Bordeaux II vandalisée : de Gaulle aurait parlé de « chienlit »

Professeur honoraire
 

Tous les Bordelais connaissent la place de la Victoire, avec sa fameuse colonne, entourée de nombreux bars où des étudiants, le soir, font la fête ou regardent un match de foot. C’est également le point de départ ou d’arrivée de nombreuses manifestations. Tout proche, au coin de la rue de Broca, l’université de sociologie Victor-Segalen, composante de l’université de Bordeaux.

Jeudi matin, les étudiants qui se rendaient en cours auraient pu avoir la gueule de bois. Non qu’ils eussent fait quelques excès la veille, mais ils découvraient de quoi les dégoûter jusqu’à la nausée : locaux vandalisés, tags sur les murs, portes défoncées, matériel vidéo et informatique détruit, argent dérobé… Le montant des dégâts s’élèverait à plusieurs dizaines de milliers d’euros. Pas de revendication. Un seul mot d’ordre : « On ne veut rien, nous prenons, pillons, volons tout. » L’université a porté plainte, une enquête est en cours. En attendant, les meneurs étudiants n’auront pas besoin de bloquer les entrées de la fac : les cours sont suspendus.

Après la manifestation bordelaise contre la loi El Khomri, « un groupe d’environ deux cents personnes, composé d’étudiants mais aussi de militants extrémistes et notamment des anarchistes, s’est introduit brutalement dans les locaux de la faculté pour y tenir une assemblée générale », indique la préfecture de la Gironde. Selon la direction de l’université, c’est alors que se tenait cette assemblée qu’« une bande de voyous est entrée dans les locaux d’un bâtiment du collège des sciences humaines ». Pas impossible que les « voyous » en question se soient mêlés aux étudiants. La configuration des locaux et les moyens dont disposait la police auraient rendu très délicate une opération d’évacuation.

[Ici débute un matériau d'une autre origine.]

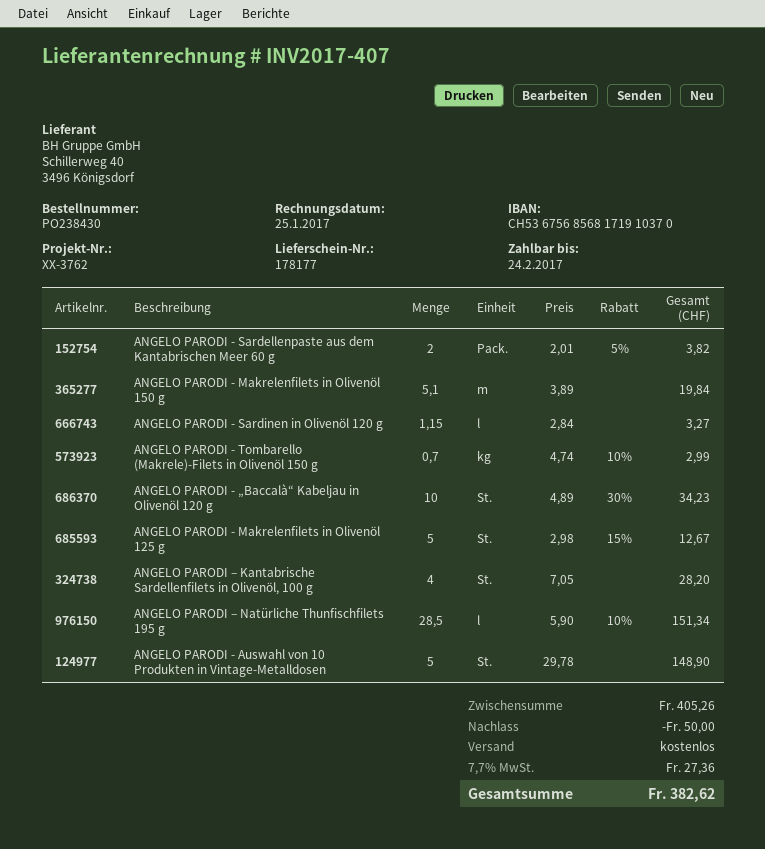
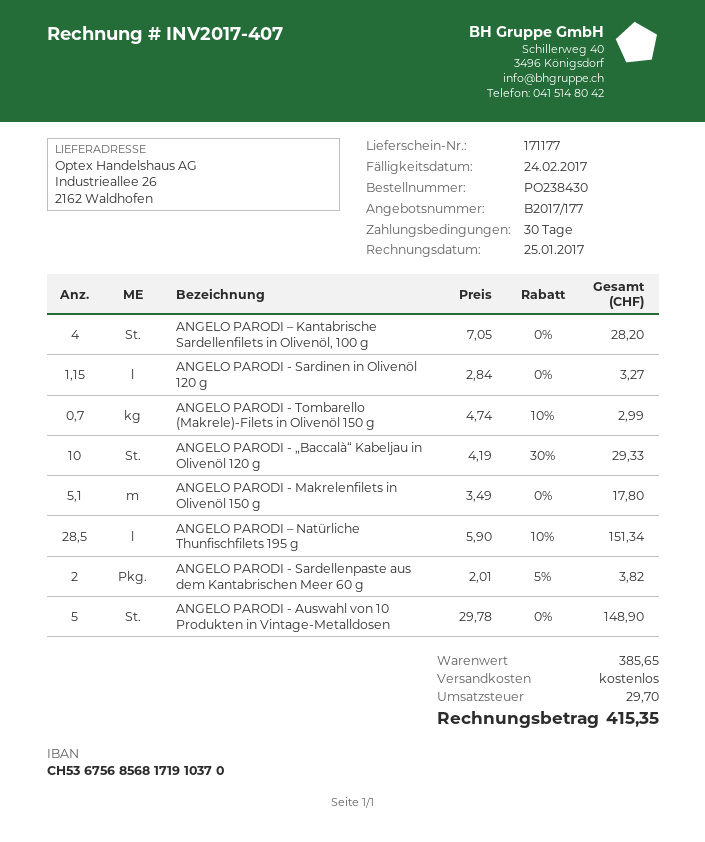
delivery note number: 178177 -> 171177
ANGELO PARODI - Makrelenfilets in Olivenöl 150 g: 5.1 x 3.89 = 19.84 -> 5.1 x 3.49 = 17.80
ANGELO PARODI - „Baccalà“ Kabeljau in Olivenöl 120 g: 10 x 4.89 - 30% = 34.23 -> 10 x 4.19 - 30% = 29.33
ANGELO PARODI - Makrelenfilets in Olivenöl 125 g: 5 x 2.98 - 15% = 12.67 -> none
subtotal: 405.26 -> 385.65
discount: 50.00 -> none
tax: 27.36 -> 29.70
total: 382.62 -> 415.35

Quoi qu’il en soit, le résultat est là : pendant que des étudiants politisés discutaient de la suite à donner au mouvement et du blocage de l’université, les casseurs s’en donnaient à cœur joie. Sur les murs, de nombreux tags, souvent mal orthographiés, comme « Autodéfense populaire », « Nik l’état d’urgence ! », visant parfois directement une personne ou une catégorie : « Inci Khomri la connerie » ou « Les banquiers au bûcher ». À l’étage abritant l’école de psychomotricité, une croix gammée a même été dessinée sur le front de mannequins en plastique. Tout cela est de très bon goût !

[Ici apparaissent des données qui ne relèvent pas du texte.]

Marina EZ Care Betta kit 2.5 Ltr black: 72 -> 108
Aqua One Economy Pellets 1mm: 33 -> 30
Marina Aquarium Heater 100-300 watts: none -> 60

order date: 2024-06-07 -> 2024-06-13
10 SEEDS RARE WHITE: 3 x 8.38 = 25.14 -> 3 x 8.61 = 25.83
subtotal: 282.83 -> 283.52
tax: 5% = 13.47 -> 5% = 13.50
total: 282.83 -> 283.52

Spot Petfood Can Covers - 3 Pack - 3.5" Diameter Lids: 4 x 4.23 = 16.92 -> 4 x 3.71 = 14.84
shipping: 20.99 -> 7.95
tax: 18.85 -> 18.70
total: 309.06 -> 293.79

Le siège a duré toute la nuit, avant que les vandales ne s’évaporent à l’aube… Les étudiants affirment n’y être pour rien : « Pourquoi irions-nous faire ça? C’est se tirer une balle dans le pied… », assure l’un d’entre eux. L’UNEF locale a condamné ce saccage. Il reste que certains groupes politisés ou autonomes, étudiants ou non, sont devenus des professionnels de telles opérations : on bloque, on casse, on sème la pagaille. La stratégie gauchiste de Mai 68, « provocation-répression-solidarité », n’a pas perdu de son efficacité et certains cherchent à développer la chienlit que dénonçait le général de Gaulle.

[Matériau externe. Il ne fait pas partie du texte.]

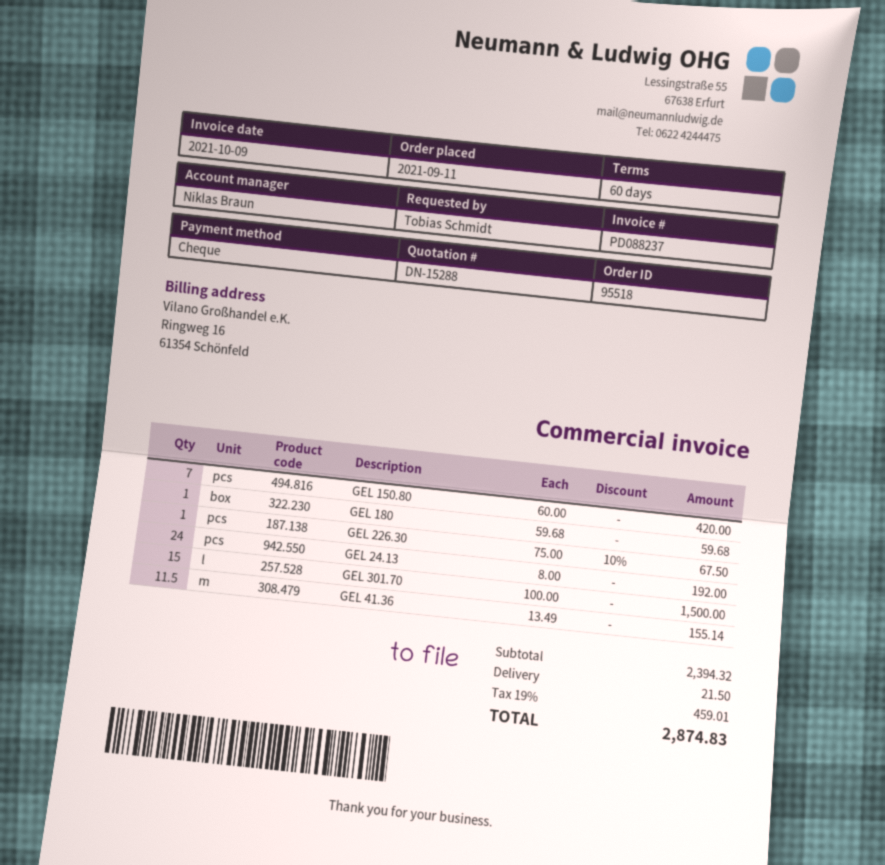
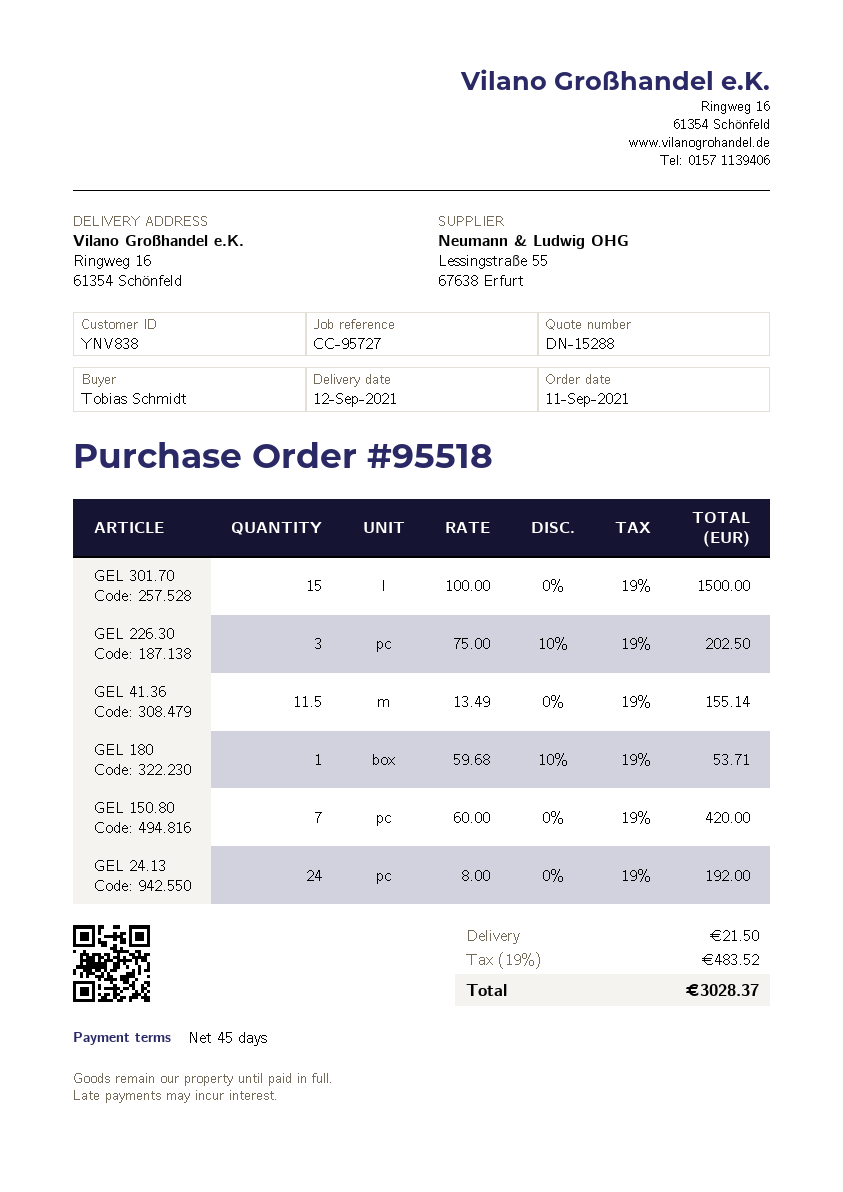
payment terms: 60 days -> 45 days
GEL 180: 1 x 59.68 = 59.68 -> 1 x 59.68 - 10% = 53.71
GEL 226.30: 1 x 75.00 - 10% = 67.50 -> 3 x 75.00 - 10% = 202.50
tax: 19% = 459.01 -> 19% = 483.52
total: 2874.83 -> 3028.37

L’université Victor-Segalen est souvent pionnière en mobilisation, suivie de Bordeaux III, spécialisée en lettres, langues et sciences humaines. Les universités de droit, de sciences et de médecine sont généralement plus paisibles : on se demande bien pourquoi… Toulouse et Rennes sont également bien placées dans ce palmarès peu glorieux. Ce n’est malheureusement pas fini : à la sortie de Matignon, le président de l’UNEF a déclaré ce matin qu’« il [fallait] amplifier la mobilisation dans les universités ». Les étudiants qui veulent travailler en feront les frais.